[Records contained in a dataset]
- - -

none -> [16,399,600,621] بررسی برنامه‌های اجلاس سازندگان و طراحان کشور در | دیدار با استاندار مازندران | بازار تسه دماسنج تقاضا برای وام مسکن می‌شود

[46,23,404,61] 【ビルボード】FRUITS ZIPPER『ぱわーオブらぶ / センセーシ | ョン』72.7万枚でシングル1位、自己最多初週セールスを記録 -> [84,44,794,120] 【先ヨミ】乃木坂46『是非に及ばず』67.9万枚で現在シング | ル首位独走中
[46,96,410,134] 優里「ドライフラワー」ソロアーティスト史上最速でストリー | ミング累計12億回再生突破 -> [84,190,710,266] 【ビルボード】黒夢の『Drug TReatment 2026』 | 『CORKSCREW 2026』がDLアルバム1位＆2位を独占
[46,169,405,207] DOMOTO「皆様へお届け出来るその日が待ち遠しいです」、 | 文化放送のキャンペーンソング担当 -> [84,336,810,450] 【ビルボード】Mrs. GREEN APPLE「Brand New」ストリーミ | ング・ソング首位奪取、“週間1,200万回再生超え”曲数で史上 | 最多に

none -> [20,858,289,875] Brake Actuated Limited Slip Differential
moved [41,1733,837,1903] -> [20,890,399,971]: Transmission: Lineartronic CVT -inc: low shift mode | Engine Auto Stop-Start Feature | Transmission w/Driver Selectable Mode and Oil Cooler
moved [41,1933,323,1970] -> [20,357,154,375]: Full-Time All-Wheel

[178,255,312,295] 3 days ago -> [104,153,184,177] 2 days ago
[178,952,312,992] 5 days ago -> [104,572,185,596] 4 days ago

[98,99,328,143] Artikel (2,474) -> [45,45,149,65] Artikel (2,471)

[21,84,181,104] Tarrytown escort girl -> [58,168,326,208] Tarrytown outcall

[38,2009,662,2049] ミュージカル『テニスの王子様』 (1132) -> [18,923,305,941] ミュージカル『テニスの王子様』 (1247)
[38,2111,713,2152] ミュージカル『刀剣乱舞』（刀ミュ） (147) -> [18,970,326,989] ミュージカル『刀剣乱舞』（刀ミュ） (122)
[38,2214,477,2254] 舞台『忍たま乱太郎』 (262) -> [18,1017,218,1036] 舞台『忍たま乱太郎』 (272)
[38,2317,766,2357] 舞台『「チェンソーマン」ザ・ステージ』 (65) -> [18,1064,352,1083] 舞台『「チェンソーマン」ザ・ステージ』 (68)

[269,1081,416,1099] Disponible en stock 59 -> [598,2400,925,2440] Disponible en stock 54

- - -

Task brief »
Without leaving anything out, repeat every entry shown above.

Output for this exercise »
none -> [16,399,600,621] بررسی برنامه‌های اجلاس سازندگان و طراحان کشور در | دیدار با استاندار مازندران | بازار تسه دماسنج تقاضا برای وام مسکن می‌شود

[46,23,404,61] 【ビルボード】FRUITS ZIPPER『ぱわーオブらぶ / センセーシ | ョン』72.7万枚でシングル1位、自己最多初週セールスを記録 -> [84,44,794,120] 【先ヨミ】乃木坂46『是非に及ばず』67.9万枚で現在シング | ル首位独走中
[46,96,410,134] 優里「ドライフラワー」ソロアーティスト史上最速でストリー | ミング累計12億回再生突破 -> [84,190,710,266] 【ビルボード】黒夢の『Drug TReatment 2026』 | 『CORKSCREW 2026』がDLアルバム1位＆2位を独占
[46,169,405,207] DOMOTO「皆様へお届け出来るその日が待ち遠しいです」、 | 文化放送のキャンペーンソング担当 -> [84,336,810,450] 【ビルボード】Mrs. GREEN APPLE「Brand New」ストリーミ | ング・ソング首位奪取、“週間1,200万回再生超え”曲数で史上 | 最多に

none -> [20,858,289,875] Brake Actuated Limited Slip Differential
moved [41,1733,837,1903] -> [20,890,399,971]: Transmission: Lineartronic CVT -inc: low shift mode | Engine Auto Stop-Start Feature | Transmission w/Driver Selectable Mode and Oil Cooler
moved [41,1933,323,1970] -> [20,357,154,375]: Full-Time All-Wheel

[178,255,312,295] 3 days ago -> [104,153,184,177] 2 days ago
[178,952,312,992] 5 days ago -> [104,572,185,596] 4 days ago

[98,99,328,143] Artikel (2,474) -> [45,45,149,65] Artikel (2,471)

[21,84,181,104] Tarrytown escort girl -> [58,168,326,208] Tarrytown outcall

[38,2009,662,2049] ミュージカル『テニスの王子様』 (1132) -> [18,923,305,941] ミュージカル『テニスの王子様』 (1247)
[38,2111,713,2152] ミュージカル『刀剣乱舞』（刀ミュ） (147) -> [18,970,326,989] ミュージカル『刀剣乱舞』（刀ミュ） (122)
[38,2214,477,2254] 舞台『忍たま乱太郎』 (262) -> [18,1017,218,1036] 舞台『忍たま乱太郎』 (272)
[38,2317,766,2357] 舞台『「チェンソーマン」ザ・ステージ』 (65) -> [18,1064,352,1083] 舞台『「チェンソーマン」ザ・ステージ』 (68)

[269,1081,416,1099] Disponible en stock 59 -> [598,2400,925,2440] Disponible en stock 54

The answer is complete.